Now that I can’t get fresh blackberries I feel like there is a special place in hell for what people like us done.

I read a book once by a guy who gave up a high-salaried financial executive career in New York and ran off, with his wife, to homestead a plot of land deep in a Canadian forest. He wrote a whole book on it, with each chapter detailing some aspect of how they lived. He mentions that there were whole fields of wild blackberries. When the blackberry harvest season came, he and his wife would spend all day for a couple of weeks collecting blackberries. Then his wife would cook and can them, and they had and entire year of blackberry preserves from that.

He had a similar comment about hunting moose. It took him a week or two in the wilderness to bag a moose, but when it was skinned and cleaned and butchered and cut up into fillets, there was enough good meat for two people to have a pound of meat a day each for a year. They dug a pit in the permafrost and that was their year-round freezer.

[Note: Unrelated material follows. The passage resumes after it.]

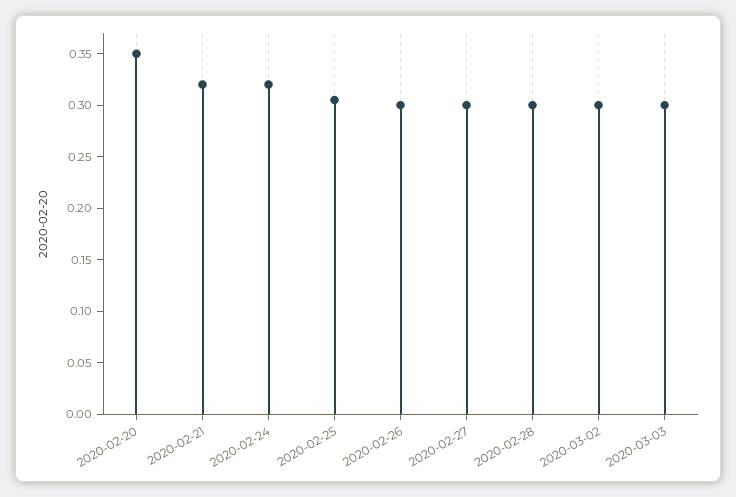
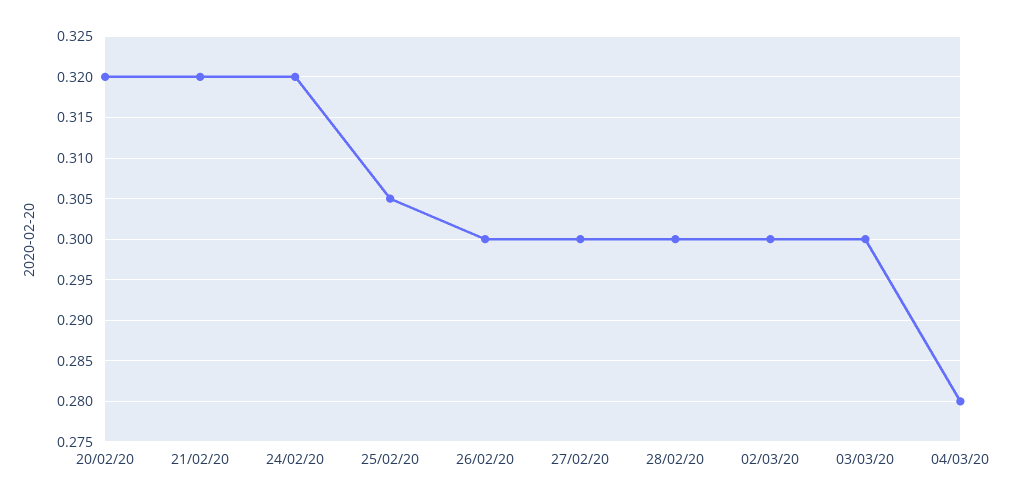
2020-02-20: 0.35 -> 0.32
04/03/20: none -> 0.28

Neat! I have a tiny patch in the middle of my back yard, like 18"x18". Dunno where it came from, it just arrived like 5 years ago. It’s so pretty, I took pictures of my dogs with it. The flowers last a really long time! Like 2 weeks! I’m jealous of your lawn.

My back yard is a mix of grasses and clover (and 1/4 sq ft of periwinkle). It used to be full of fruit trees but I got rid of them all. The grass doesn’t seem to be intimidated by the clover. Then again, I’ve never tried to intentionally plant it.

I’ll tell you what, tho. The grass/clover doesn’t seem to be intimidated by anything. Every year in August for the past 3 years I had a mud pit in the yard after a day of hosting a giant slip-n-slide, and by September you wouldn’t even notice anything had been there.

Very pretty pictures :blush: But I think those are violas, which I also love. Seeds are readily available if you want to try to spread it farther.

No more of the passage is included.